Projection formula for smooth representations of locally profinite groups Let $G$ be a locally profinite (i.e., locally compact, Hausdorff, and totally disconnected) topological group, $H \le G$ a closed subgroup, $(\pi, V)$ a smooth representation of $G$, and $(\sigma, W)$ a smooth representation of $H$. Here smoothness of $\pi$ means that for every $v \in V$ there exists a compact open subgroup $K \le G$ such that $\pi(k)v = v$ for every $k \in K$, and likewise for $\sigma$. Also, we take it that $\pi$ and $\sigma$ are $R$-linear representations where $R$ is a commutative ring; that is, $V$ and $W$ are $R$-modules and the actions are $R$-linear. If it makes a difference, feel free to assume below that $R = \mathbb{C}$.
The smooth induction $\mathrm{Ind}_H^G \sigma$ is the $R$-module of all functions $f\colon G \rightarrow W$ such that $f(hg) = \sigma(h) f(g)$ for all $h \in H$ and $g \in G$ and that $f(gk) = f(g)$ for all $g \in G$ and $k \in K$ for some compact open subgroup $K \le G$ that depends on $f$. The action of $g\in G$ on $\mathrm{Ind}_H^G \sigma$ is by $f \mapsto f(*g)$, so $\mathrm{Ind}_H^G \sigma$ is a smooth $R$-linear representation of $G$. My question is: is the "projection formula map"
$$
\pi \otimes_R \mathrm{Ind}_H^G \sigma \rightarrow \mathrm{Ind}_H^G(\pi|_H \otimes_R \sigma)
$$
that sends $\sum v_i \otimes f_i$ to $g \mapsto \sum \pi(g)v_i \otimes f_i(g)$ an isomorphism? 

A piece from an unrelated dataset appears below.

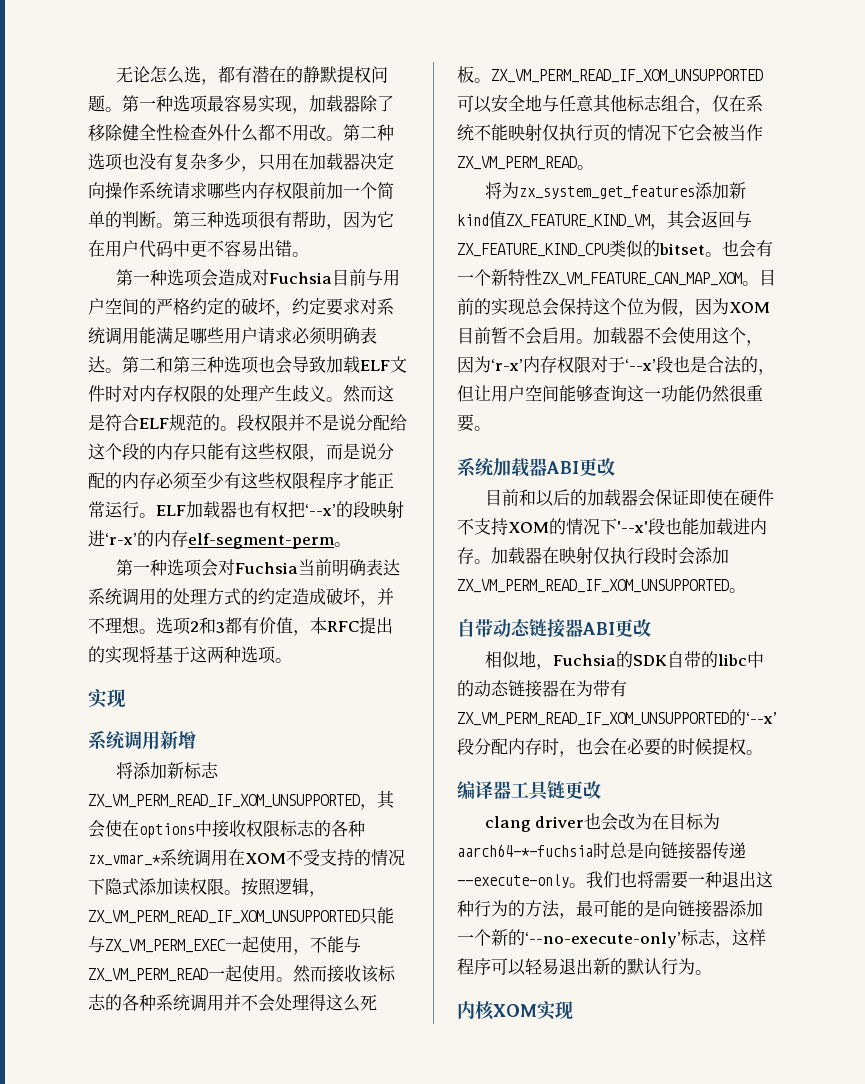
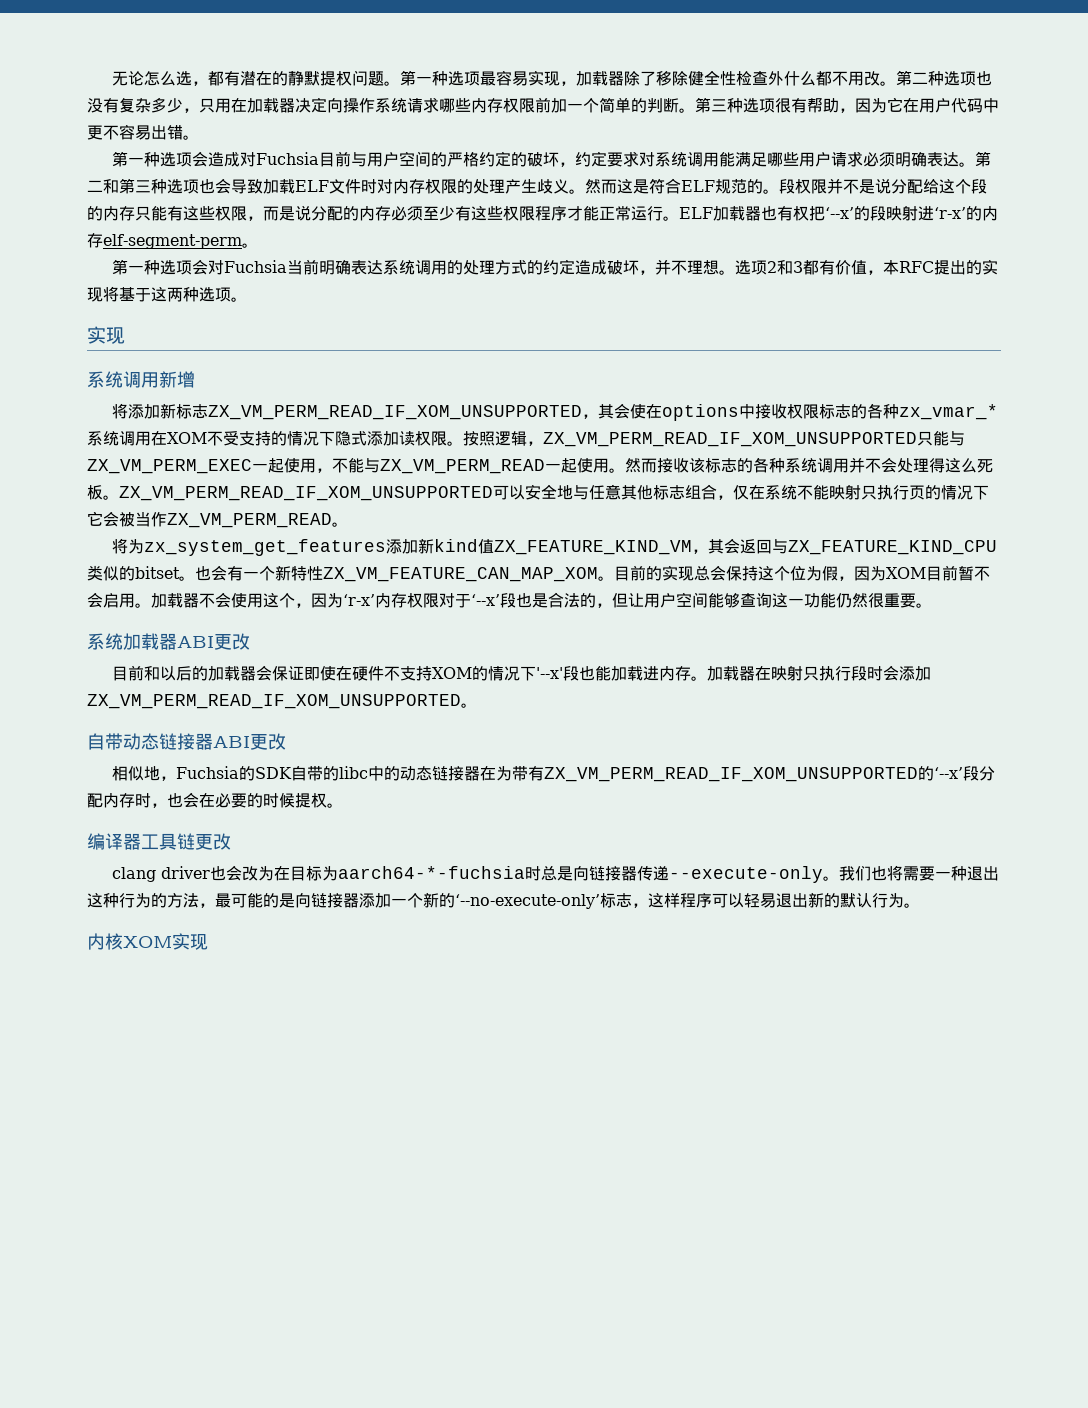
[542,124,559,141] 仅 -> [861,485,877,500] 只
[593,547,610,564] 仅 -> [803,666,820,681] 只

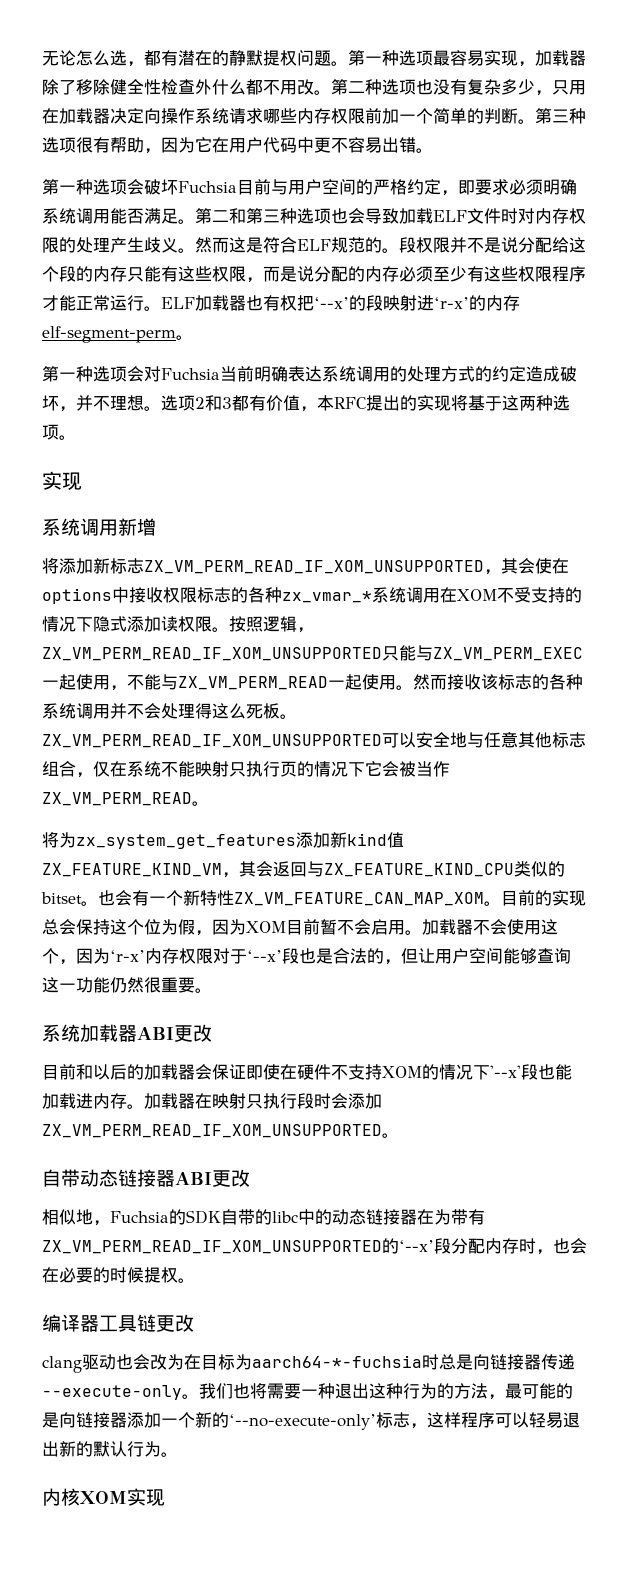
[208,152,257,167] 造成对 -> [144,179,178,195] 破坏
[511,151,960,167] 的破坏，约定要求对系统调用能满足哪些用户请求必须明确表达 -> [441,179,577,196] [42,208,178,224] ，即要求必须明确系统调用能否满足
[161,866,211,879] driver -> [82,1354,116,1370] 驱动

I see that it is a well-defined $G$-homomorphism, but I don't see whether it is injective or is surjective. Nor do I see how to write down an inverse.
 A: The map is not surjective in general. The basic idea is the induction is something like a product and tensor products and products don't commute. 
Example. $H$ and $\sigma$ trivial, $R$ a field and $\pi$ is an infinite dimensional $R$ vector space with trivial $G$-action. Then if $\psi$ lies in the image of your map then the span set $\{\psi(g): g\in G\}$ is finite dimensional $R$-vector space.  
It is enough to construct a function $\psi$ that doesn't satisfy it. Let 
$\{v_1, v_2, \ldots\}$ be an infinite set of linear independent vectors in $\pi$. 
Assume that $G$ is not compact choose an open compact subgroup $K$ of $G$. Then can choose infinitely many distinct cosets $\{ g_1K, g_2 K, \ldots\}$. Let 
$\psi: G\rightarrow \pi$ be the function with support $\bigcup_{n\ge 1} g_n K$, 
such that $\psi(g)=v_n$ for all $g\in g_n K$. This function is fixed by $K$, hence smooth.   
A: The projection formula does hold if you assume that $H$ is open and replace induction by compact induction. Indeed if $H$ is open, compact induction (denoted by ${\rm ind}$) is left adjoint to restriction functor. With your notation, let us prove that $\pi\otimes_R {\rm ind}_H^G \sigma \simeq {\rm ind}_H^G (\pi\otimes_R \sigma )$. To see this, let $\tau$ be any smooth $G$-module. Then we have the following isomorphisms of $R$-modules, all functorial in $\tau$:
${\rm Hom}_G ( {\rm ind}_H^G (\pi\otimes_R\sigma ), \tau) \simeq  {\rm Hom}_H  (\pi\otimes_R\sigma ,\tau )$
$\simeq {\rm Hom}_H (\sigma ,{\rm Hom}_R (\pi ,\tau ))  $ (adjoinction property of $\otimes$ and ${\rm Hom}$)
$\simeq {\rm Hom}_G ({\rm ind}_H^G \sigma , {\rm Hom}_R (\pi ,\tau ))$ (I use the fact that $ {\rm Hom}_R (\pi ,\tau )$ is naturally a $G$-module)
$\simeq {\rm Hom}_G (\pi\otimes_R {\rm ind}_H^G \sigma , \tau) $ 
Now your result follows by a standard application of Yoneda Lemma (I learnt this kind of trick from Guy Henniart).